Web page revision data
□ □ □ □ □ □ □

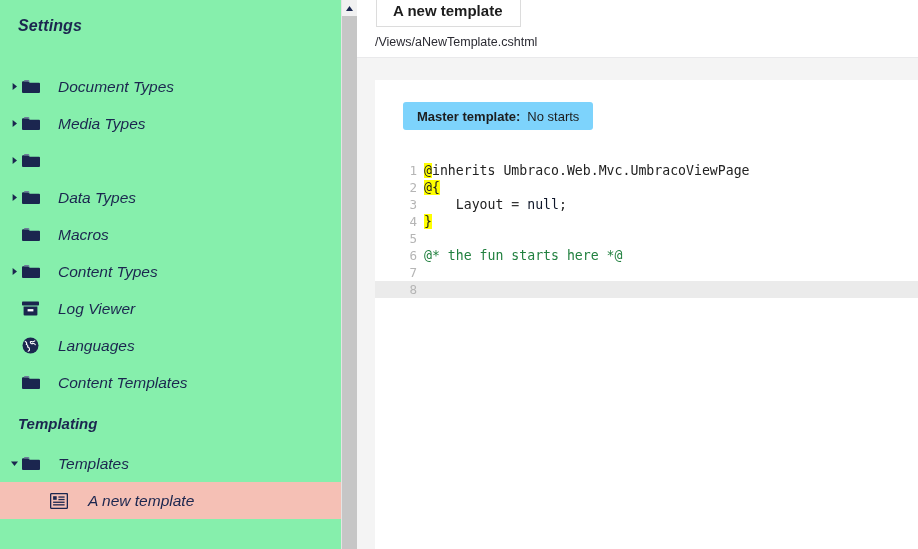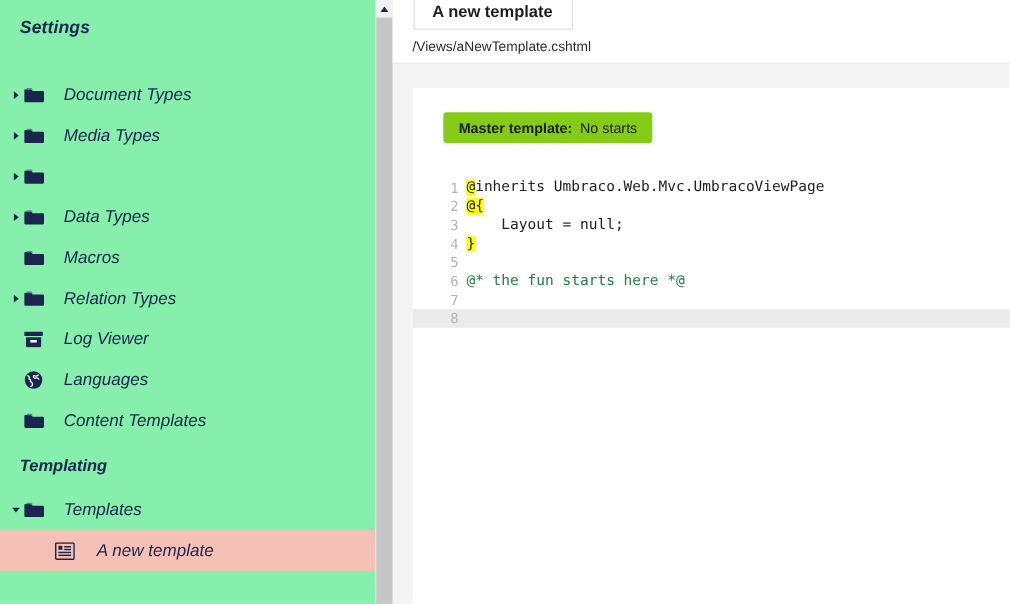--- a/index.html
+++ b/index.html
@@ -115,21 +115,21 @@
   }
 
   #editor-card {
     position: absolute; left: 18px; top: 80px;
     width: 543px; height: 469px;
     background: #fff;
   }
   .master-bar {
     position: absolute; left: 28px; top: 22px;
     height: 28px;
-    background: #84cc16;
+    background: #7dd3fc;
     border-radius: 3px;
     display: flex; align-items: center;
     padding: 0 14px;
   }
   .master-bar .mb-label {
     font-size: 13px; font-weight: bold; color: #1d1d1d;
   }
   .master-bar .mb-value {
     font-size: 13px; color: #1d1d1d; margin-left: 7px;
   }
@@ -242,21 +242,21 @@
             <svg width="9" height="9" viewBox="0 0 9 9">
               <path d="M2.6 1 L7 4.5 L2.6 8 Z" fill="#1b264f"></path>
             </svg>
           </span>
           <span class="t-icon">
             <svg width="18" height="15" viewBox="0 0 18 15">
               <path d="M0 3.2 a1 1 0 0 1 1-1 h5.2 l1.6 1.6 H17 a1 1 0 0 1 1 1 V13 a1 1 0 0 1 -1 1 H1 a1 1 0 0 1 -1 -1 Z" fill="#1b264f"></path>
               <path d="M2.2 1.1 h4.4 l1.4 1.4 H2.2 Z" fill="#6c7a99"></path>
             </svg>
           </span>
-          <span class="t-label">Relation Types</span>
+          <span class="t-label">Content Types</span>
         </div>
         <div class="tree-item">
           <span class="caret"></span>
           <span class="t-icon">
             <svg width="17" height="15" viewBox="0 0 17 15">
               <rect x="0" y="0.5" width="17" height="4" rx="0.8" fill="#1b264f"></rect>
               <path d="M1.6 5.6 h13.8 v8 a1 1 0 0 1 -1 1 H2.6 a1 1 0 0 1 -1 -1 Z" fill="#1b264f"></path>
               <rect x="5.6" y="8.1" width="5.8" height="2.3" fill="#fff"></rect>
             </svg>
           </span>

□ □ □ □ □ □ □

Set out, exactly as written, the lines from the line with "L7 4.5 L2.6" to the last line of the records, inclusive, and only those lines.

_Solution to the problem_.
               <path d="M2.6 1 L7 4.5 L2.6 8 Z" fill="#1b264f"></path>
             </svg>
           </span>
           <span class="t-icon">
             <svg width="18" height="15" viewBox="0 0 18 15">
               <path d="M0 3.2 a1 1 0 0 1 1-1 h5.2 l1.6 1.6 H17 a1 1 0 0 1 1 1 V13 a1 1 0 0 1 -1 1 H1 a1 1 0 0 1 -1 -1 Z" fill="#1b264f"></path>
               <path d="M2.2 1.1 h4.4 l1.4 1.4 H2.2 Z" fill="#6c7a99"></path>
             </svg>
           </span>
-          <span class="t-label">Relation Types</span>
+          <span class="t-label">Content Types</span>
         </div>
         <div class="tree-item">
           <span class="caret"></span>
           <span class="t-icon">
             <svg width="17" height="15" viewBox="0 0 17 15">
               <rect x="0" y="0.5" width="17" height="4" rx="0.8" fill="#1b264f"></rect>
               <path d="M1.6 5.6 h13.8 v8 a1 1 0 0 1 -1 1 H2.6 a1 1 0 0 1 -1 -1 Z" fill="#1b264f"></path>
               <rect x="5.6" y="8.1" width="5.8" height="2.3" fill="#fff"></rect>
             </svg>
           </span>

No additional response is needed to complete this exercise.